What it is: A YAML-based recipe format designed specifically for recipe portability. Open Recipe Format (ORF) uses human-readable YAML syntax with fields purpose-built for recipes: structured ingredients with amounts and units, step-by-step instructions, yields at multiple serving sizes, oven temperatures, and source attribution.

What it looks like:

recipe_name: Banana Bread
yields:
  - servings: 8
ingredients:
  - ripe bananas:
      amounts:
        - amount: 3
steps:
  - step: Preheat oven to 350F.

What it preserves: Name, structured ingredients (with separate fields for amount, unit, and processing), instructions, times, yields, oven settings, source URL, author, and notes. The structured ingredient format is more detailed than any other plain-text option.
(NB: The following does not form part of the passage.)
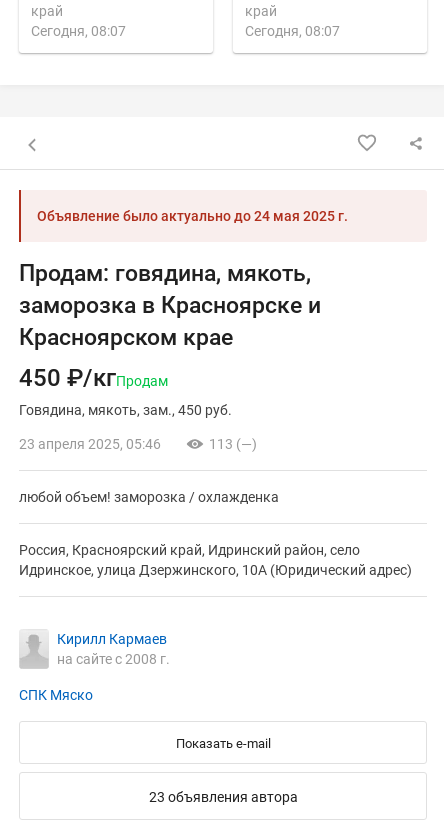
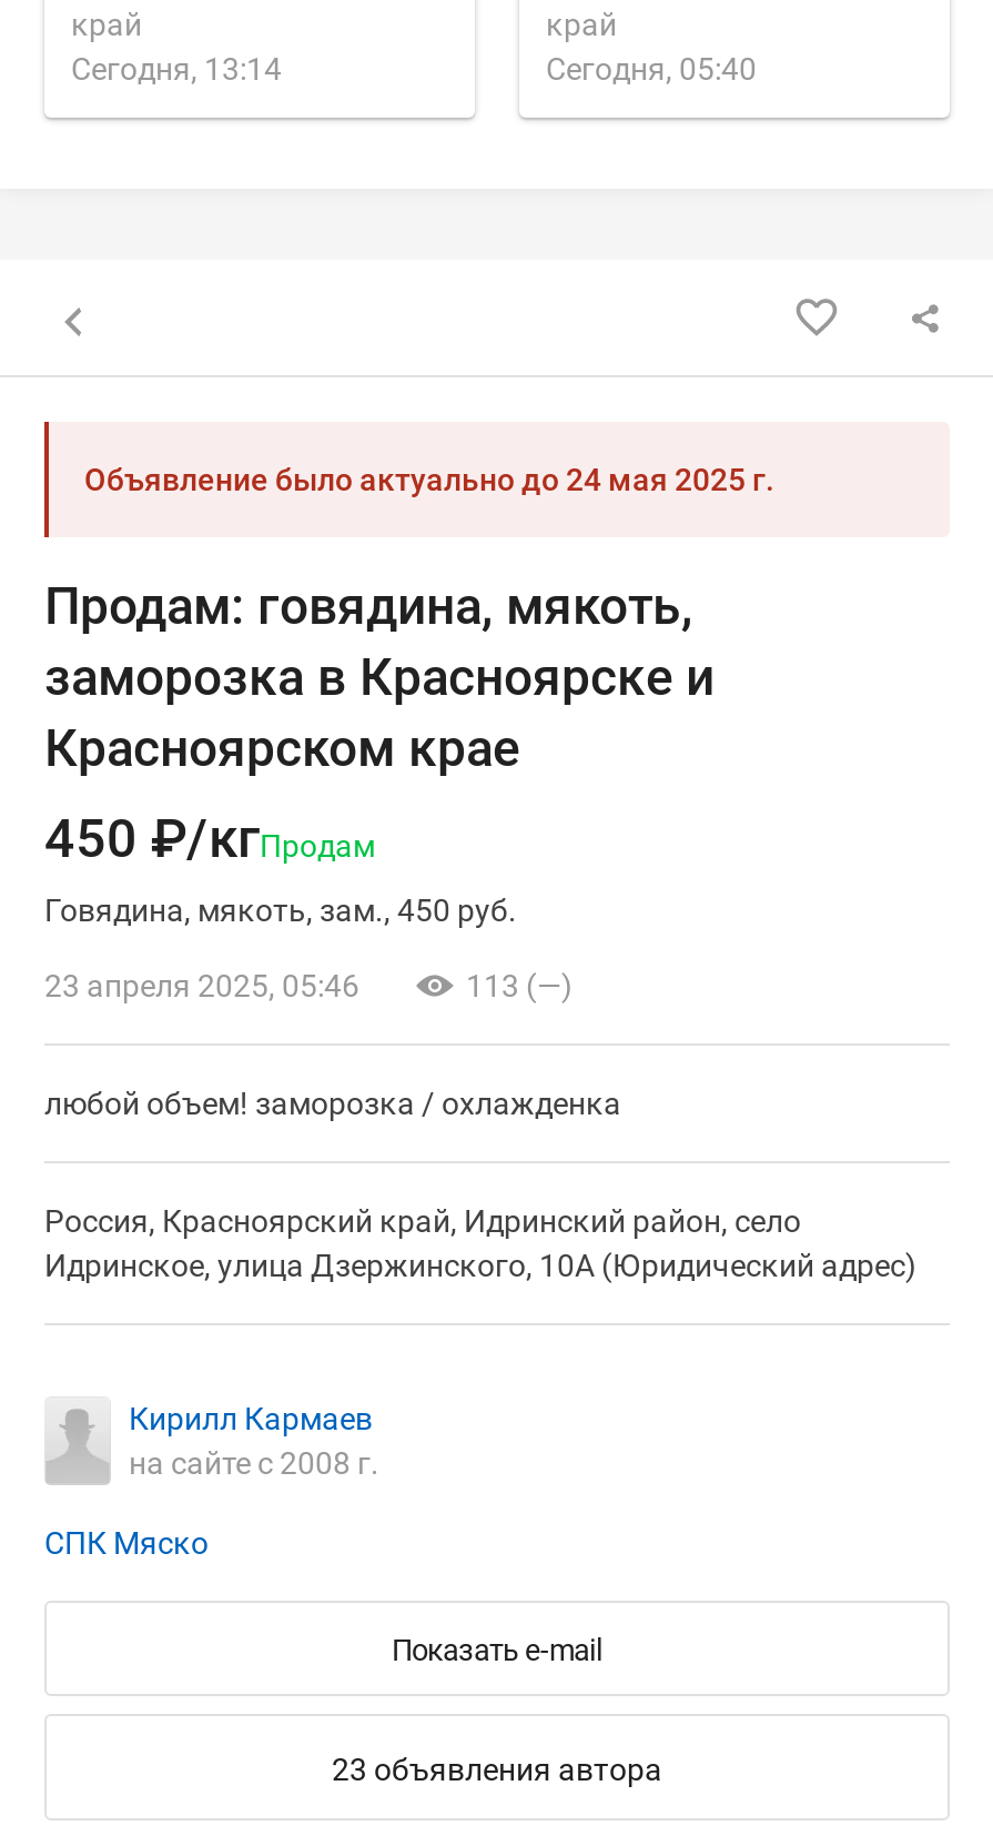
[31,23,126,39] Сегодня, 08:07 -> [71,51,282,87] Сегодня, 13:14
[245,23,340,39] Сегодня, 08:07 -> [546,51,757,87] Сегодня, 05:40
When to use it: When you want a human-readable format that is also richly structured. When you care about ingredient data being properly parsed (amount, unit, and name as separate fields). When you want a recipe-specific format rather than a generic one.

Who it is for: People who want the structure of JSON with the readability of Markdown. Anyone interested in an emerging standard designed from the ground up for recipes.

How to Choose

If you only export in one format, choose JSON. It preserves the most data and gives you the most options later.

If you want a readable backup you can open anywhere, choose Markdown or CSV.

If you want to print, choose PDF.

If you are a developer or plain-text enthusiast, try CookLang or Open Recipe Format.

If you are unsure, export in multiple formats. On MoveMyRecipes.com, it costs nothing and takes seconds. Having your recipes in two or three formats means you are covered no matter what you need next.

Your recipes deserve to live in formats you can actually use.